---------- Material shown

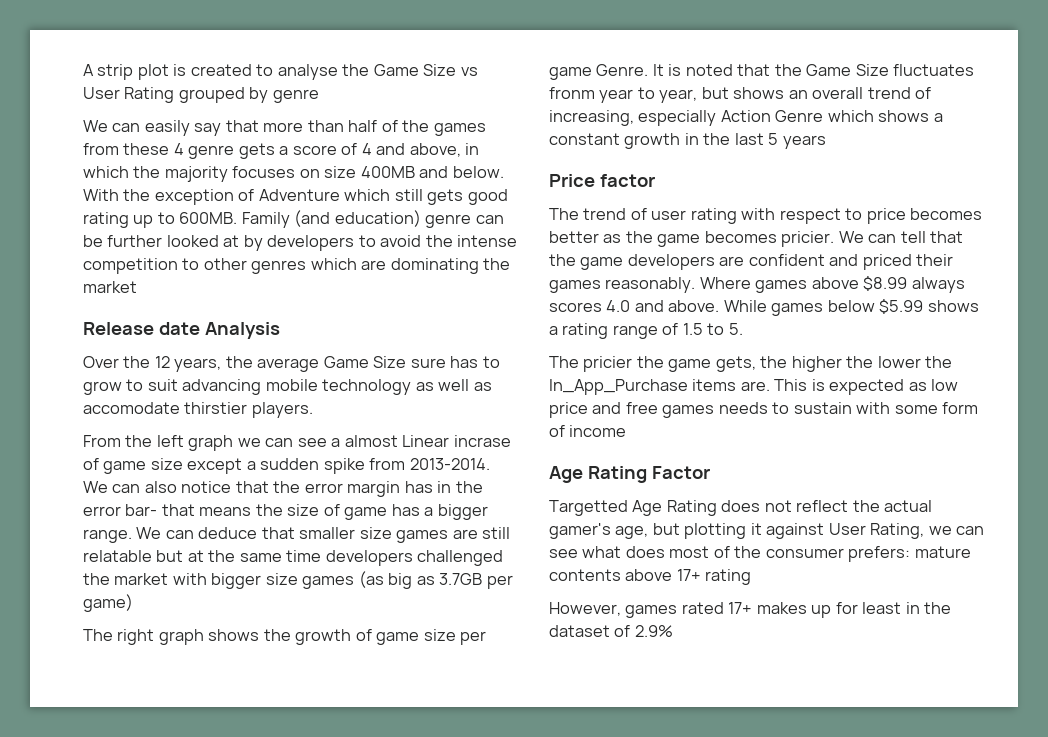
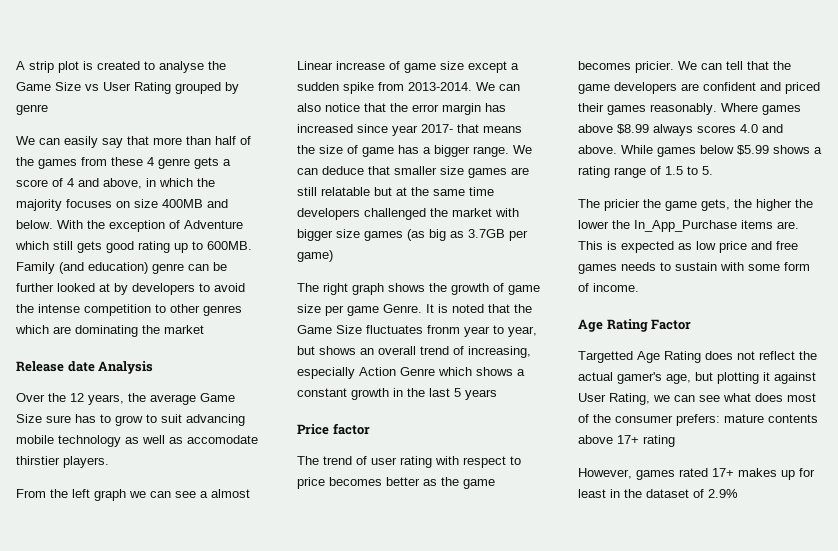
- From the left graph we can see a almost Linear incrase of game size except a sudden spike from 2013-2014.
+ From the left graph we can see a almost Linear increase of game size except a sudden spike from 2013-2014.
- We can also notice that the error margin has in the error bar- that means the size of game has a bigger range.
+ We can also notice that the error margin has increased since year 2017- that means the size of game has a bigger range.
- This is expected as low price and free games needs to sustain with some form of income
+ This is expected as low price and free games needs to sustain with some form of income.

--------------------

● Task to carry out: Whenever a line of the records holds the string "free", pick it out and copy it.

● Result below:
- This is expected as low price and free games needs to sustain with some form of income
+ This is expected as low price and free games needs to sustain with some form of income.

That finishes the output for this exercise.